Pride month is a time of celebration for the lesbian, gay, bisexual, transgender, and queer (LGBTQ+) community - including the many LGBTQ+ people with disabilities. It also is a time to honor the impact and sacrifice of early advocates for LGBTQ+ rights, and those who continue the fight today. Finally, it is an opportunity to recognize the challenges to equity and inclusion that are still faced by many in the LGBTQ+ community, which can be even greater for LGBTQ+ people of color and LBGTQ+ people with disabilities. These barriers can be particularly pervasive for LGBTQ+ people with intellectual and developmental disabilities, who often feel out of place in both the LGBTQ+ and disability communities.
ACL is committed to ensuring our programs and research reflect the true diversity of our country and are responsive to the needs of all we serve, and several ACL initiatives are specifically working to learn more about, and to address, the unique needs of LGBTQ+ individuals with disabilities, particularly IDD. For example:
- Our National Institute on Disability, Independent Living, and Rehabilitation Research (NIDILRR) funds a variety of projects, including one working with LGBTQ+ autistic adults to identify barriers to community participation and supports to address these barriers.
- ACL-funded State Councils on Developmental Disabilities in Washington, D.C., Michigan and New York are supporting projects that work directly with LGBTQ+ people with IDD.
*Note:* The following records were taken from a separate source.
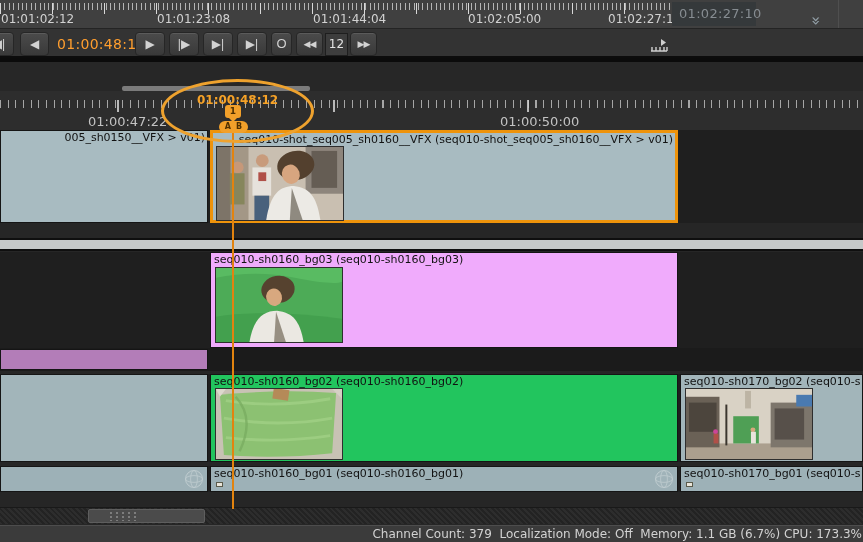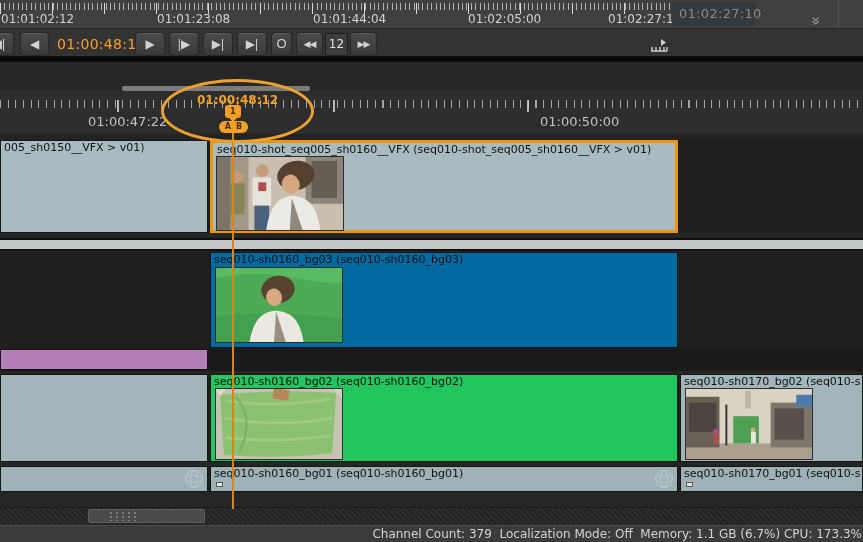--- a/index.html
+++ b/index.html
@@ -131,7 +131,7 @@
     <div class="tick-tall-mid" style="left:333px;"></div>
     <div class="tick-tall-mid" style="left:527px;"></div>
     <span class="rlabel" style="left:88px;">01:00:47:22</span>
-    <span class="rlabel" style="left:500px;margin-left:40px;">01:00:50:00</span>
+    <span class="rlabel" style="left:500px;">01:00:50:00</span>
   </div>
   <div class="abs dark-strip"></div>
 

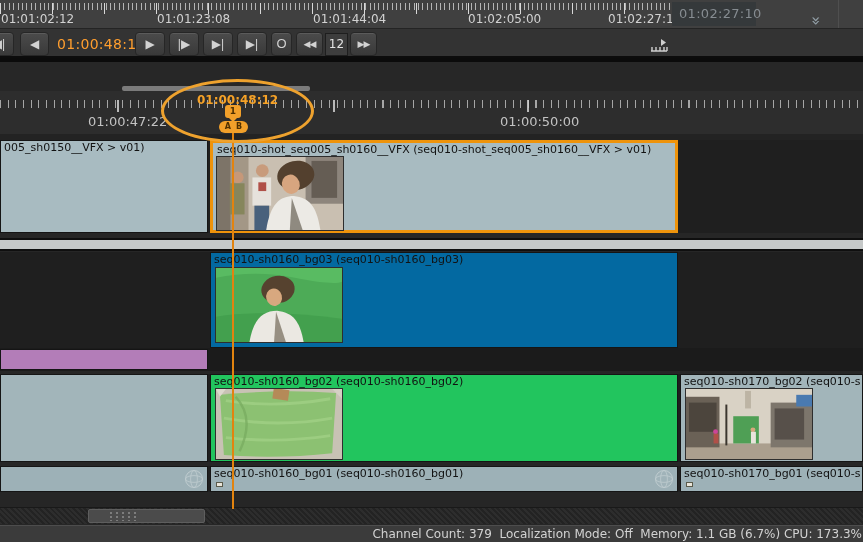--- a/index.html
+++ b/index.html
@@ -144,7 +144,7 @@
   <div class="abs ellipse"></div>
   <div class="abs playhead"></div>
 
-  <div class="track-row" style="top:140px;height:93px;">
+  <div class="track-row" style="top:130px;height:93px;text-align:right;">
     <div class="clip" style="left:0;width:208px;background:#a8bbc1;">
       <div class="clip-title">005_sh0150__VFX &gt; v01)</div>
     </div>

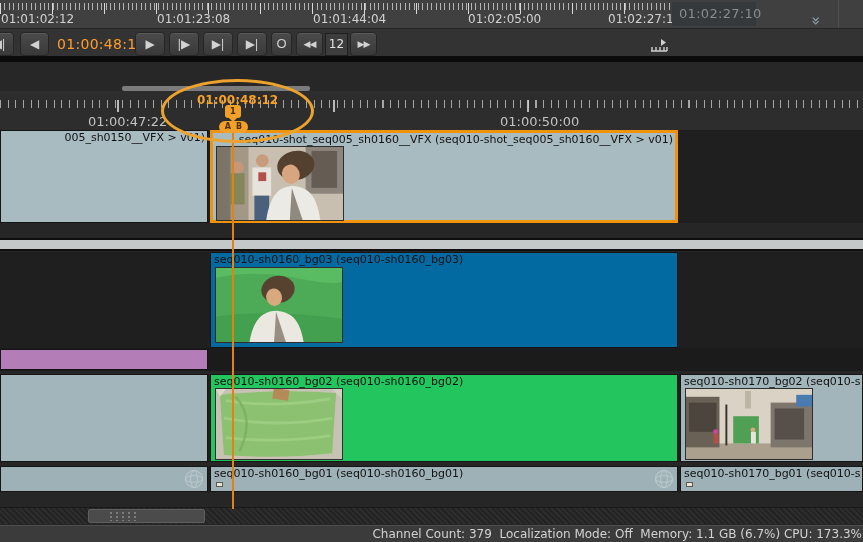--- a/index.html
+++ b/index.html
@@ -173,7 +173,7 @@
   <div class="abs divider-light"></div>
 
   <div class="track-row" style="top:252px;height:96px;">
-    <div class="clip" style="left:210px;width:468px;background:#0369a1;">
+    <div class="clip" style="left:210px;width:468px;background:#f0abfc;">
       <div class="clip-title">seq010-sh0160_bg03 (seq010-sh0160_bg03)</div>
       <svg class="thumb" style="left:4px;top:14px;" width="128" height="76" viewBox="0 0 128 76" preserveAspectRatio="none">
         <rect width="128" height="76" fill="#4dab57"></rect>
- Also funded by ACL, University Centers for Excellence in Developmental Disabilities (UCEDDs) around the country are working to ensure people with IDD have access to appropriate and inclusive sexual health information. For example, Oregon's UCEDD has even developed a resource hub with videos, training tools, and more.
We are proud of these programs and their pioneering work to improve the lives of LGBTQ+ people with disabilities, and we are looking forward to sharing the knowledge and lessons learned so they can be adopted by other programs and communities.
As part of our Pride Month celebrations, we talked with several people with lived and professional experiences about the challenges faced by LGBTQ+ disabled people, misconceptions about people with IDD and sexual health, future directions of research, the importance of pride and community, and more. We spoke with:
- Jean P. Hall, PhD, the Director of the Institute for Health and Disability Policy Studies and the Research and Training Center on Independent Living at the University of Kansas. She has conducted research, funded by NIDILRR, on health outcomes of LGBTQ+ people with disabilities.
- Alex Jusko, a self-advocate with cerebral palsy who serves as a life coach, as well as a Marketing and Community Outreach Associate for People Inc. in Buffalo, New York. In 2013, he helped found PrideAbility, an advocacy group for lesbian, gay, bisexual, transgender, queer, intersex, and asexual (LGBTQIA) people with IDD.
- Pauline Bosma, a staff member with Massachusetts Advocates Standing Strong and the founder and coordinator of the Rainbow Support Groups, a network of support groups for self-advocates who are members of both the IDD and LGBTQ+ communities. Pauline describes herself as a transgender woman who is labeled with an intellectual disability.
The Q&A below captures highlights of what they shared with us.
What led you to get involved in your advocacy work? What has it meant to you to connect with other LGBTQ+ people with disabilities?
Bosma: I started the Rainbow Support Groups in Massachusetts for LGBTQ+ people with IDD and we have groups across the state with hundreds of members. Through Rainbow I have met LGBTQ+ people with disabilities from all over the country and the world. It feels good to help people find support.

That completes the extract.